Una de las grandes razones por las cuales a la gente le fastidia la política es porque la mayoría de las veces queda reducida a una pelea sin fin que no lleva a nada. Y tienen toda la razón. Las personas prenden el televisor, la radio o el celular y lo único que encuentran es una marea de insultos personales, escándalos, acusaciones sin sustento y chismes de pasillo dignos de una telenovela mexicana.

El apasionante arte de debatir sobre la estructura del Estado, el manejo de la economía y las decisiones que debemos adoptar para mejorar la calidad de vida del País queda opacado por una confrontación eterna donde no se ataca al argumento, sino al interlocutor ante la incapacidad de ganar en el plano de las ideas.

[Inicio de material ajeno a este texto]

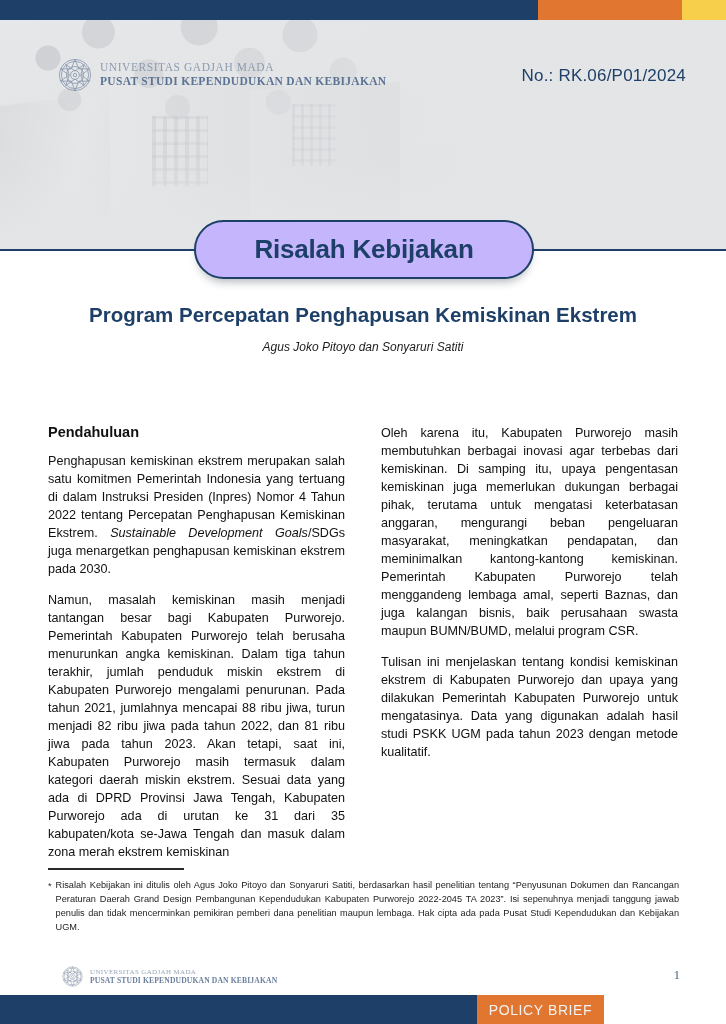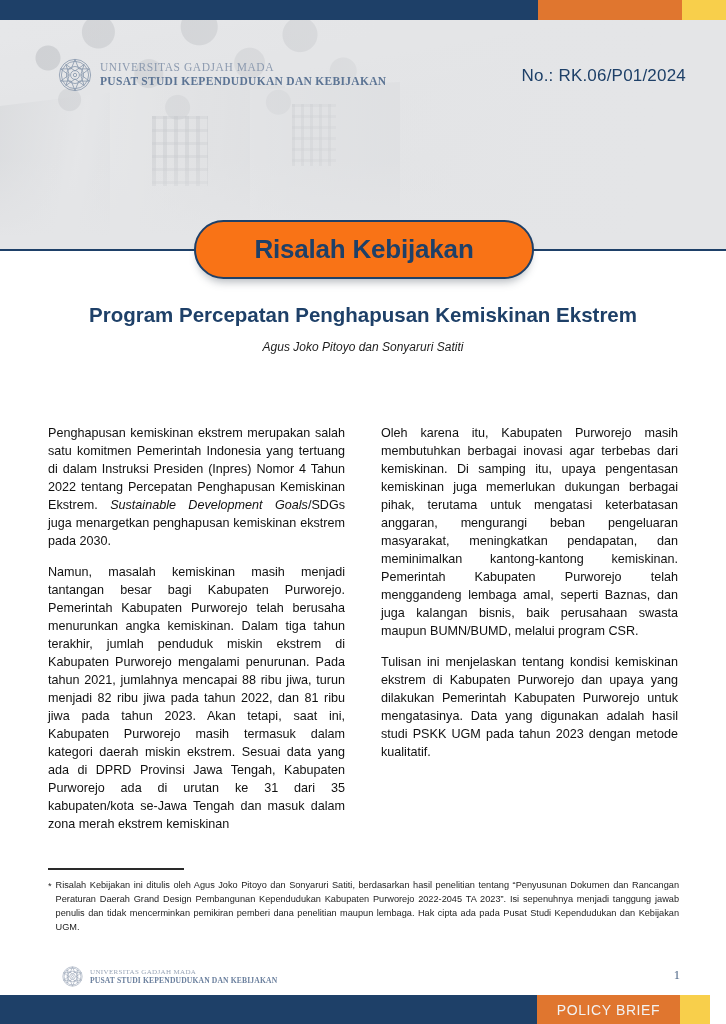--- a/index.html
+++ b/index.html
@@ -130,7 +130,7 @@
   .pill {
     position: absolute; left: 194px; top: 220px;
     width: 340px; height: 59px;
-    background: #f97316;
+    background: #c4b5fd;
     border: 2.5px solid #1e4068;
     border-radius: 30px;
     display: flex; align-items: center; justify-content: center;

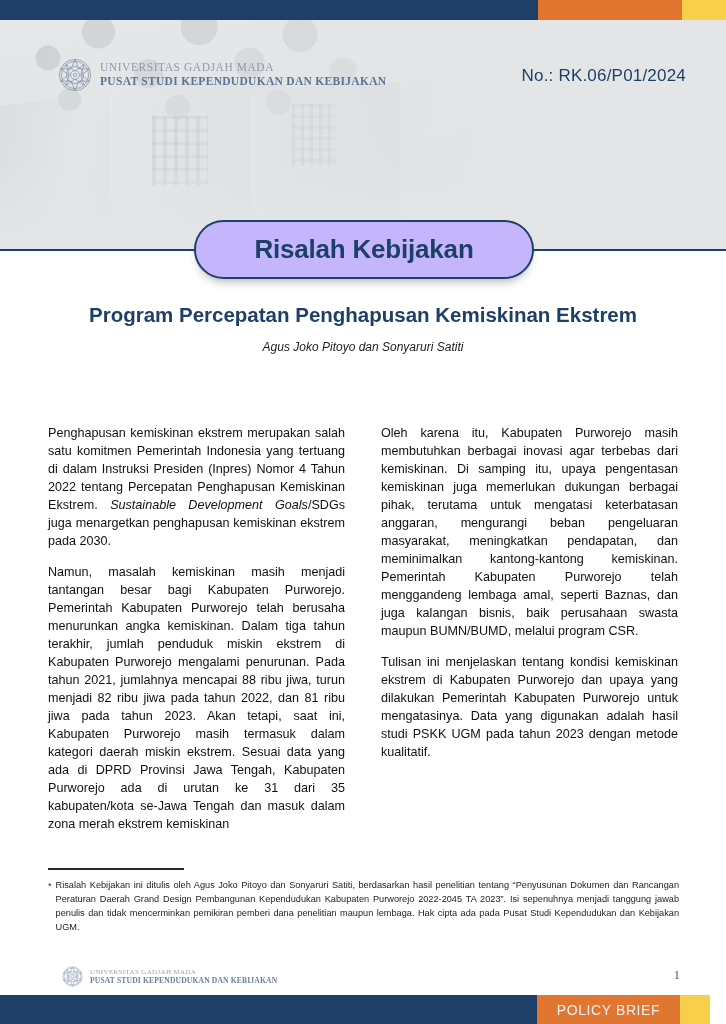--- a/index.html
+++ b/index.html
@@ -283,6 +283,7 @@
 
 <div class="columns">
   <div class="col">
+    <h2 class="section-heading">Pendahuluan</h2>
     <div>
         <p><span>Penghapusan kemiskinan ekstrem merupakan salah satu komitmen Pemerintah Indonesia yang tertuang di dalam Instruksi Presiden (Inpres) Nomor 4 Tahun 2022 tentang Percepatan Penghapusan Kemiskinan Ekstrem. </span><i>Sustainable Development Goals</i><span>/SDGs juga menargetkan penghapusan kemiskinan ekstrem pada 2030.</span></p>
         <p><span>Namun, masalah kemiskinan masih menjadi tantangan besar bagi Kabupaten Purworejo. Pemerintah Kabupaten Purworejo telah berusaha menurunkan angka kemiskinan. Dalam tiga tahun terakhir, jumlah penduduk miskin ekstrem di Kabupaten Purworejo mengalami penurunan. Pada tahun 2021, jumlahnya mencapai 88 ribu jiwa, turun menjadi 82 ribu jiwa pada tahun 2022, dan 81 ribu jiwa pada tahun 2023. Akan tetapi, saat ini, Kabupaten Purworejo masih termasuk dalam kategori daerah miskin ekstrem. Sesuai data yang ada di DPRD Provinsi Jawa Tengah, Kabupaten Purworejo ada di urutan ke 31 dari 35 kabupaten/kota se-Jawa Tengah dan masuk dalam zona merah ekstrem kemiskinan</span></p>

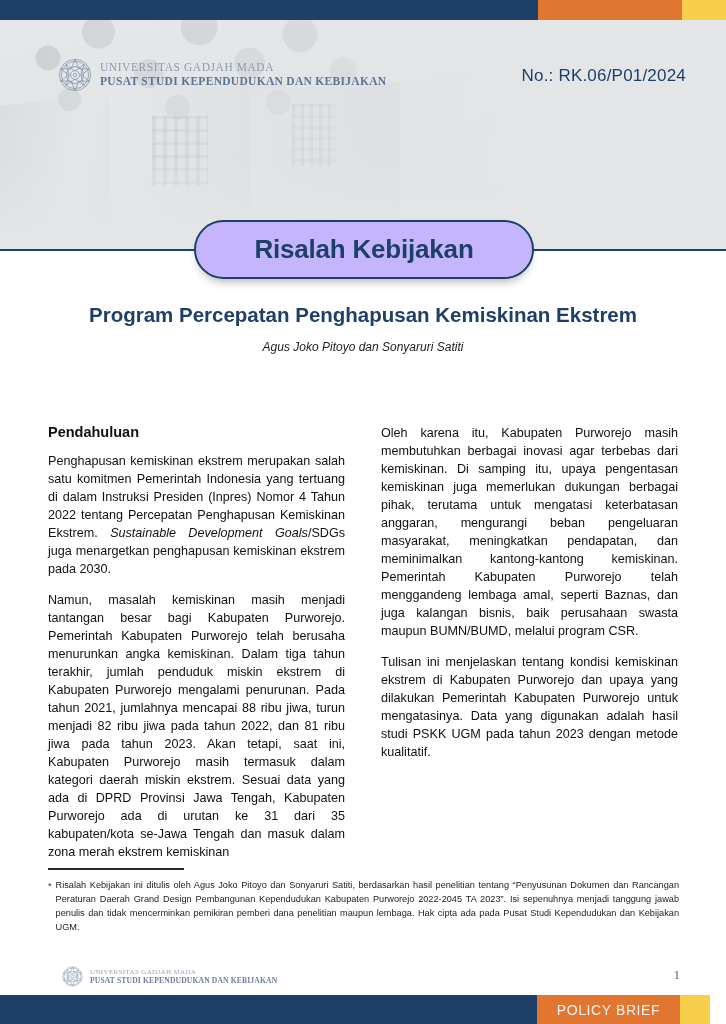--- a/index.html
+++ b/index.html
@@ -212,7 +212,7 @@
 
   .bottombar {
     position: absolute; bottom: 0; left: 0;
-    width: 710px; height: 29px;
+    width: 604px; height: 29px;
     display: flex;
   }
   .bottombar .seg-navy   { width: 537px; background: #1e4068; }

Tan es así, que el grueso de los políticos terminan viviendo en una burbuja completamente alejada de la realidad donde se cree que entre más gritos haya, más seguidores se obtienen, lo cual no soluciona en absolutamente nada las problemáticas de una comunidad que no siente que los funcionarios que eligieron para que los representen los tienen en cuenta.

Por ejemplo, las redes sociales se convirtieron en la trinchera perfecta para difamar del otro sin dar la cara y posar de valientes desde la comodidad del anonimato. A los problemas no se les buscan respuestas, se malinterpreta la relevancia de buscar el poder y se persiguen los likes acudiendo al mismo morbo y amarillismo de las noticias que explotan comercialmente la tragedia ajena.

Y cabe aclarar que con esto no estoy diciendo que no debamos promover con firmeza nuestras convicciones. Por supuesto que sí. Pocas cosas son más importantes en la vida que tener el carácter suficiente para defender aquello que consideramos correcto.

Sin embargo, soy un convencido que la forma idónea de hacerlo es a través del intercambio respetuoso de ideas y no intentando acabar con la dignidad del otro. La exposición argumentada de propuestas debería ser la principal prioridad de quienes ostentamos una responsabilidad pública y no el último camino al que se acude cuando físicamente no es posible vociferar más.

De hecho, la verdadera preocupación en la política debería ser cómo disminuir la tasa de pobreza, reducir el desempleo, aumentar el crecimiento económico, la inversión extranjera y la competitividad del País, garantizar la seguridad en las regiones, tener acceso a un mejor sistema de salud, facilitar el acceso a la pensión, mejorar la infraestructura terrestre y aérea de las ciudades, fomentar el turismo y aumentar la conectividad digital de todos.

Eso es lo realmente importante acá. Trabajar entre todos para sacar adelante a un País que amamos, lo cual solamente lograremos si le devolvemos la altura y la trascendencia al oficio de administrar el Estado, en vez de destruirnos eternamente para probar que somos más que el otro.

En 2017 decidí lanzarme al Senado sin haber ostentado antes un cargo de elección popular. Una decisión con la cual quise poner mi experiencia en el sector privado al servicio del País y aportar un granito de arena para la defensa de un modelo de Nación que promueva el emprendimiento, la innovación y ponga a la tecnología al servicio de la lucha contra la corrupción.

Hoy, tres años después, sigo creyendo firmemente en el poder transformador de las ideas y en la necesidad de hacer una política centrada en los argumentos, cercana a las personas, que realmente brinde respuestas a las complejidades de nuestra sociedad y, sobre todo, que esté alejada de las rencillas personales que no hacen nada distinto a exteriorizar las deficiencias internas.